Non conosceremo mai i vostri volti, le vostre maschere alla Diabolik, non risalterete nella confusione generale, a sera vi coricherete satolli e paciosi, convinti che metterlo nello stoppino alla collettività riesca a darvi quella soddisfazione tipica degli sfangatori di lungo corso quali siete, rifocillati in tempi addietro dagli obbrobriosi condoni, rinvigoriti da sodali economi agevolanti le fuoriuscite delle vostre ricchezze verso i paradisi fiscali. 

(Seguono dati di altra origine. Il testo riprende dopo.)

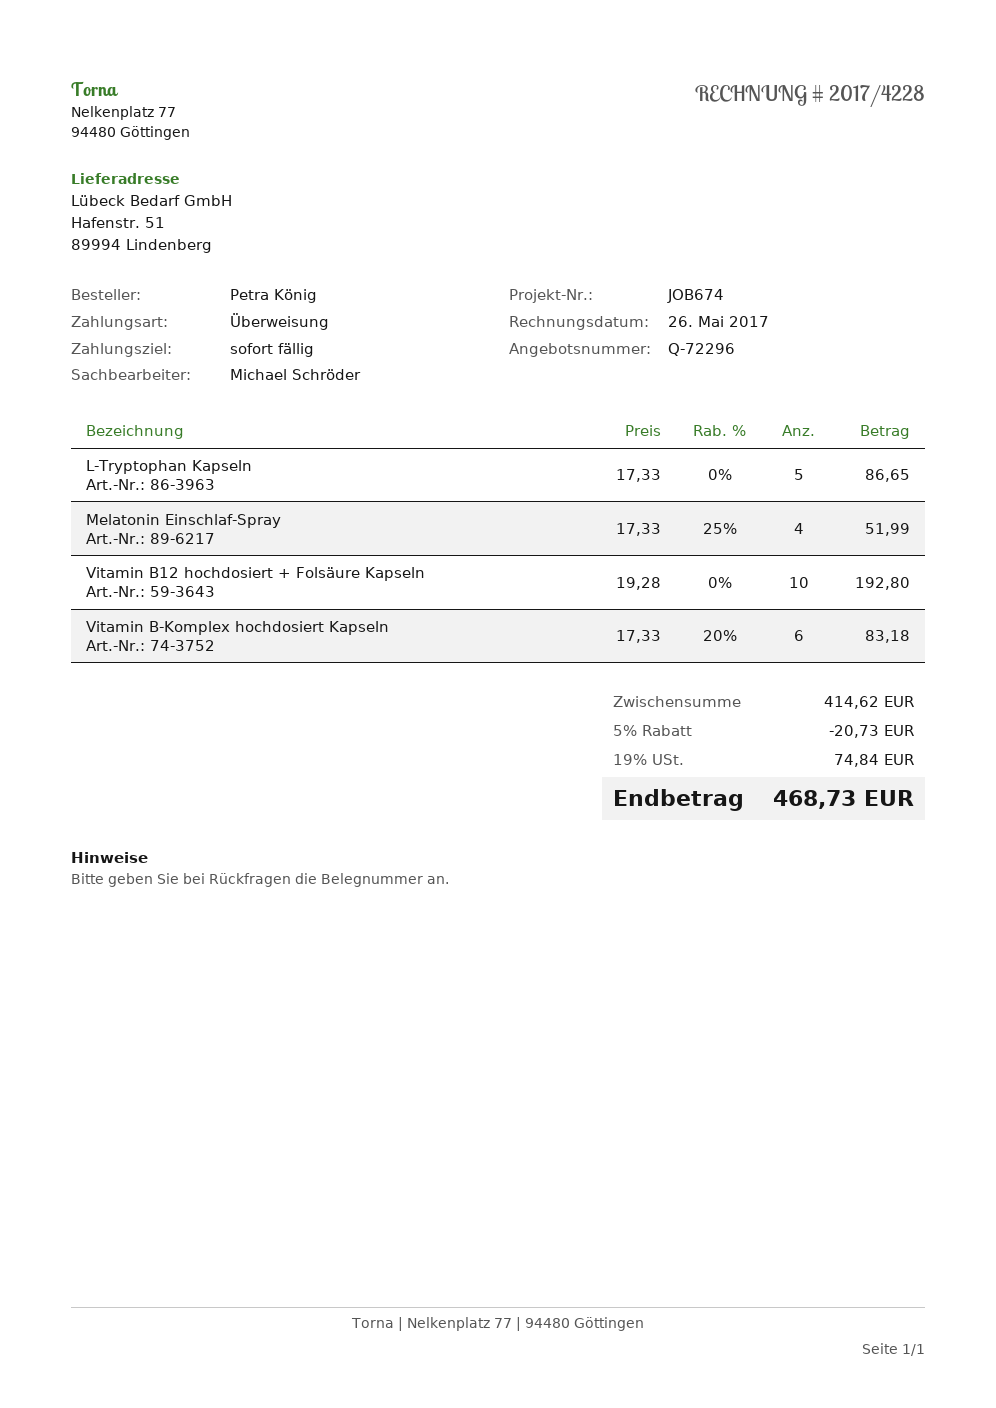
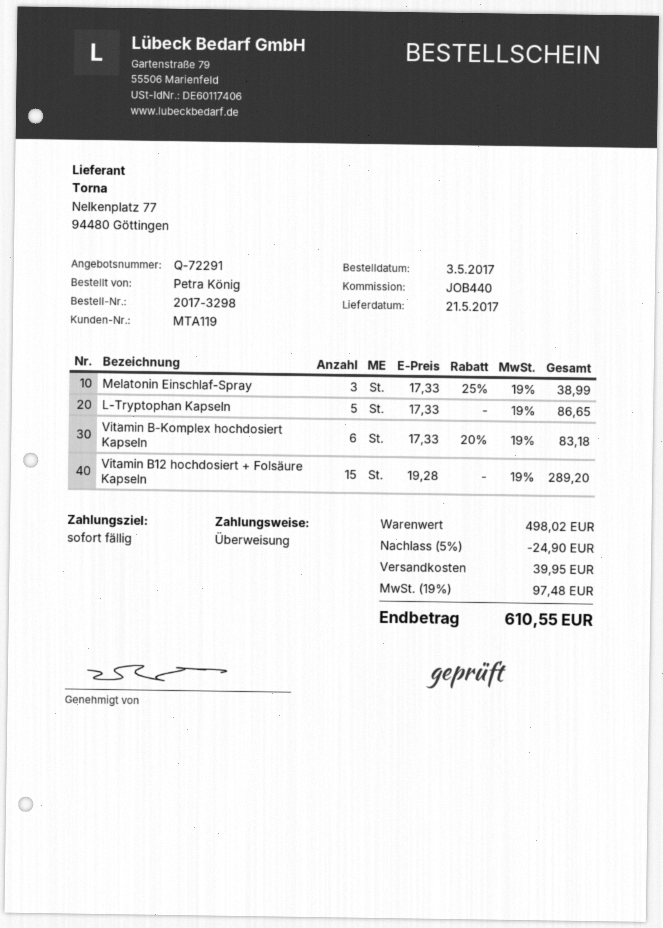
quote number: Q-72296 -> Q-72291
reference: JOB674 -> JOB440
Melatonin Einschlaf-Spray: 4 x 17.33 - 25% = 51.99 -> 3 x 17.33 - 25% = 38.99
Vitamin B12 hochdosiert + Folsäure Kapseln: 10 x 19.28 = 192.80 -> 15 x 19.28 = 289.20
subtotal: 414.62 -> 498.02
discount: 5% = 20.73 -> 5% = 24.90
shipping: none -> 39.95
tax: 19% = 74.84 -> 19% = 97.48
total: 468.73 -> 610.55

Non sapremo mai se, Dio non voglia, caduti nelle spire del Bastardo Covid, abbiate approfittato della sanità pubblica, recandovi in qualche Pronto Soccorso per il quale nulla avete speso per partecipare alle enormi spese comuni, se vi ha infastidito l'eventuale attesa, la scocciatura del numero assegnatovi, le lungaggini per ottenere un ricovero, un tampone, un consiglio. Rimarremo all'oscuro di queste vergogne, spero infatti che anche solo per un attimo possiate avvertire il disagio di non aver contribuito al perfezionamento del sistema, oppure s'incunei in voi la certezza che se aveste deciso a tempo debito di pagare i balzelli forse, chissà, le strutture sarebbero potute essere anche migliori. Non fa nulla cari predatori, non preoccupatevi, i coglioni che pagano anche per voi ci sono, e sono tanti. Continuate nella vostra folle corsa, nel sentirvi più furbi, maneggioni, esentasse. Perseverate nell'inganno, nella malevola azione affondante i principi di civiltà. E già che siete, iniziate a frignare, pur se l'emissione dello scontrino rimane cosa per voi inspiegabile, per le vostre imprese, per i vostri ristorantoni, per gli immensi locali sempre pregni di apericene dichiaranti nel 730 rutti e quisquilie per allocchi. 

Piangete, lamentatevi, colpite al cuore i tanti eunuchi della ragione. Non so come, non so dove e neanche perché, ma sono altresì convinto che alla fine l'onestà vincerà. Su tutto e tutti, anche sui finti piagnoni come voi.